By Anayo Ezugwu  |  Feb. 2, 2015 @ 01:00 GMT  |

THE Wole Soyinka Centre for Investigative Journalism is training 150 journalists on from eight media organisations in Lagos and Abuja on investigative journalism. The training is being done under the Centre’s house-to-house investigative journalism advocacy programme as its contribution to addressing the dearth of the culture of investigative reporting in Nigeria. The programme forms part of its pro-engage series programme done in partnership with the British High Commission.

It is aimed at developing the capacity of selected media organisations to do investigative reporting in Nigeria by establishing investigative reporting desks. The pilot training sessions of house-to-house started on Monday, January 19, to Friday, January 30.

The targeted media houses are The New Telegraph, Media Trust, The Leadership, The Nation, The Guardian, The Premium Times, The News and Television Continental. The Wole Soyinka Centre staff alongside its faculty comprising veteran investigative journalism professionals will move from one media house to the other to conduct capacity development training for members of staff. This will be followed up by a full-day workshop for four representatives each from the shortlisted media houses on running investigative reporting desks.

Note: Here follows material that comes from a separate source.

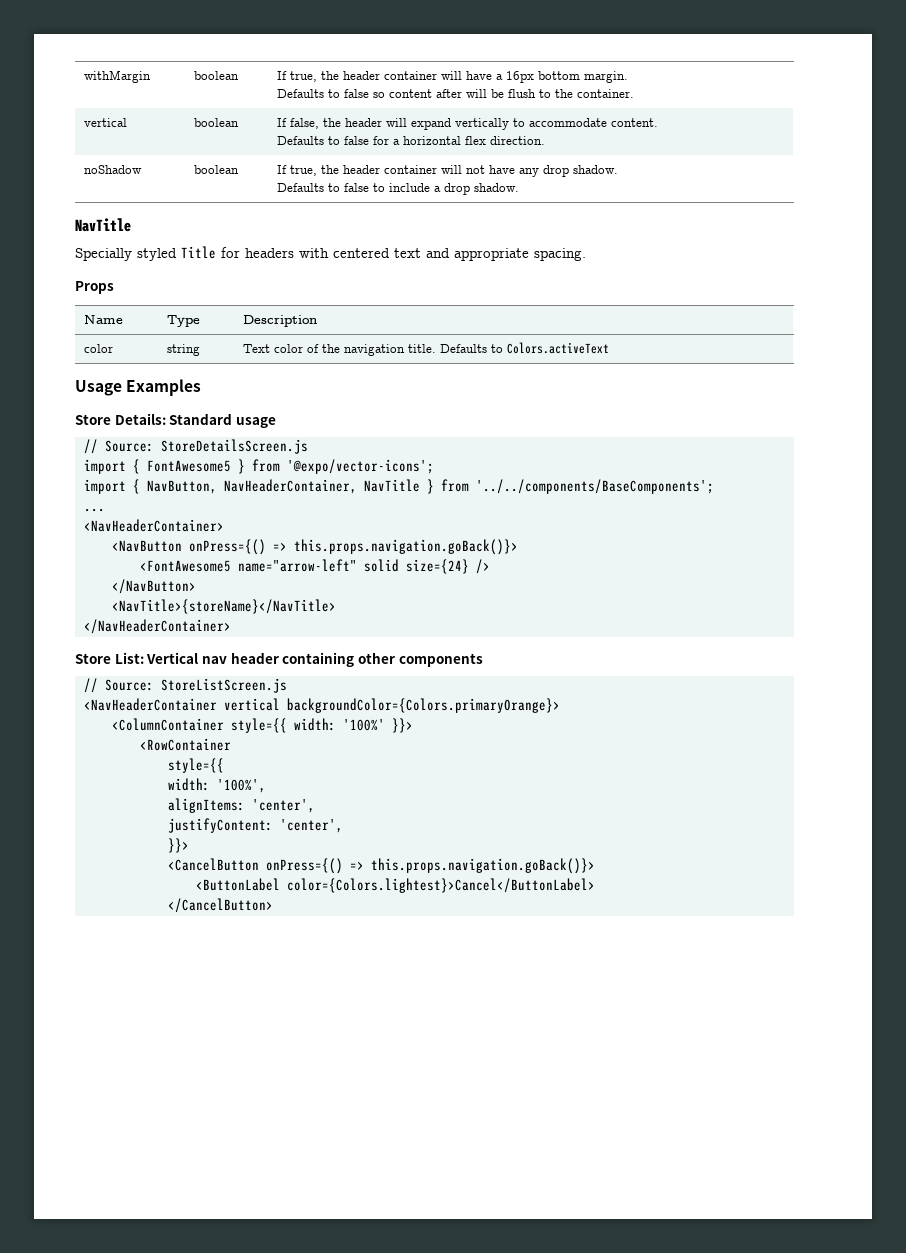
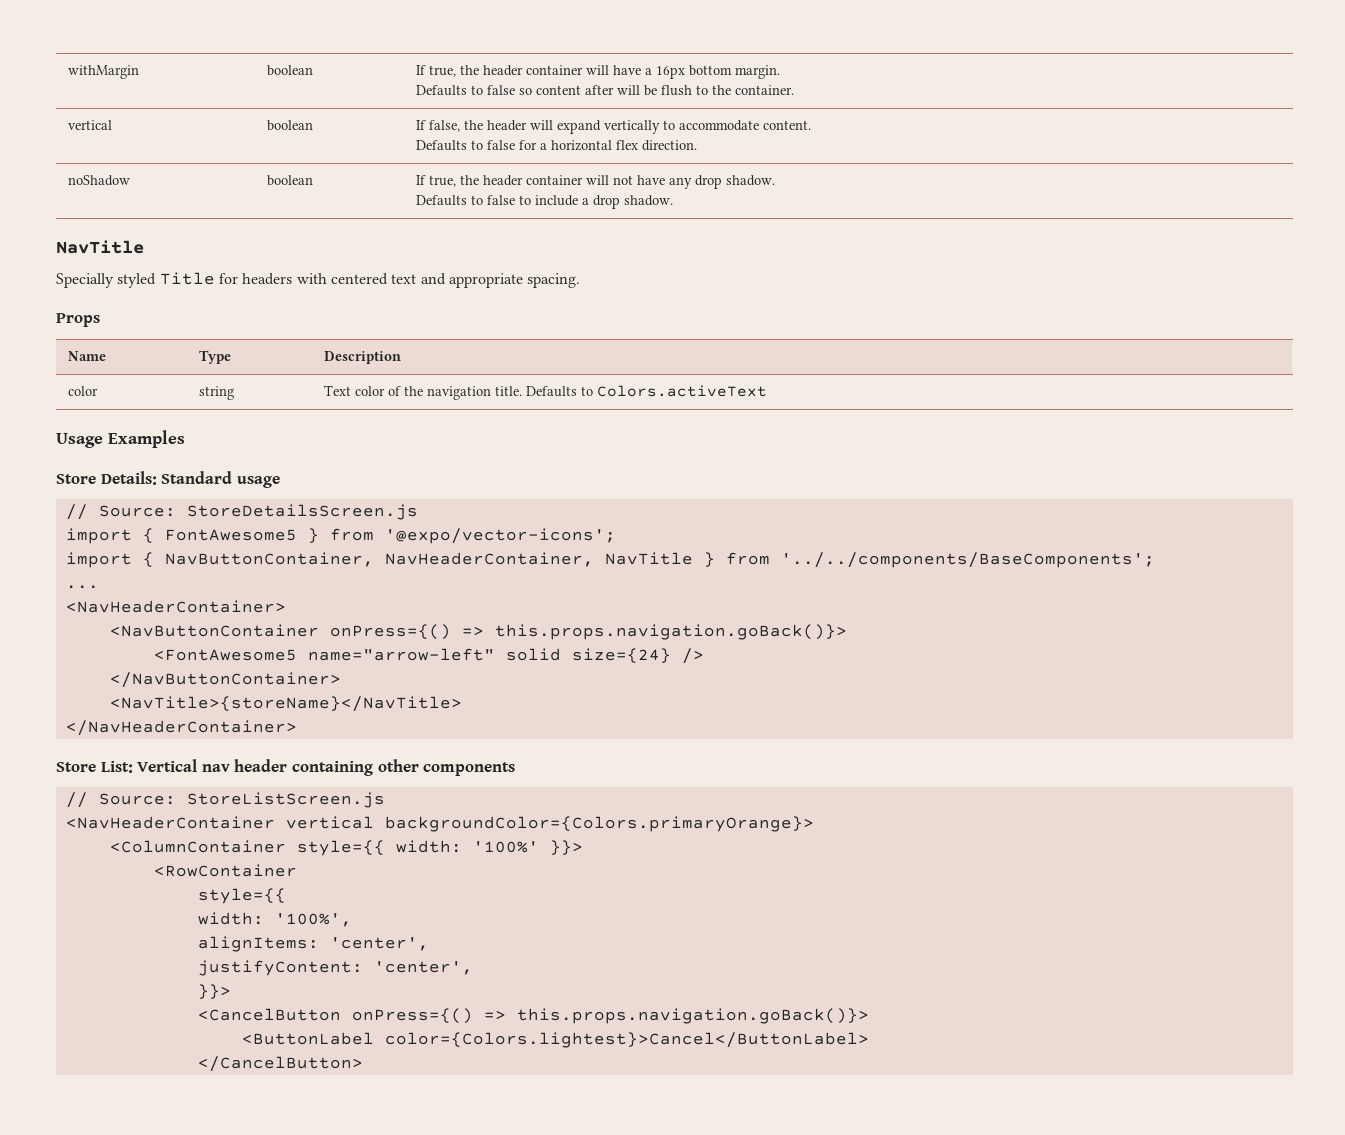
[146,480,217,494] NavButton, -> [164,552,374,567] NavButtonContainer,
[111,540,182,552] <NavButton -> [109,624,319,637] <NavButtonContainer
[111,579,196,594] </NavButton> -> [109,672,341,688] </NavButtonContainer>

The pro-engage series was first introduced in 2011 with the aim of expanding knowledge in investigative journalism and increasing the level of mentoring and discourses around the subject for student and beginner journalists. It was aimed at creating an opportunity for budding investigative journalists to learn from respected professionals and discuss issues peculiar to their cadre in media learning and practice. The programme has now been expanded to encompass engagement between professionals and veterans in and outside the media for the improvement of investigative reporting culture in the Nigerian media.

The house-to-house variant of the programme is hoped to contribute to the thoroughness of news reporting and better position the Nigerian media to effectively do its part in shaping the polity.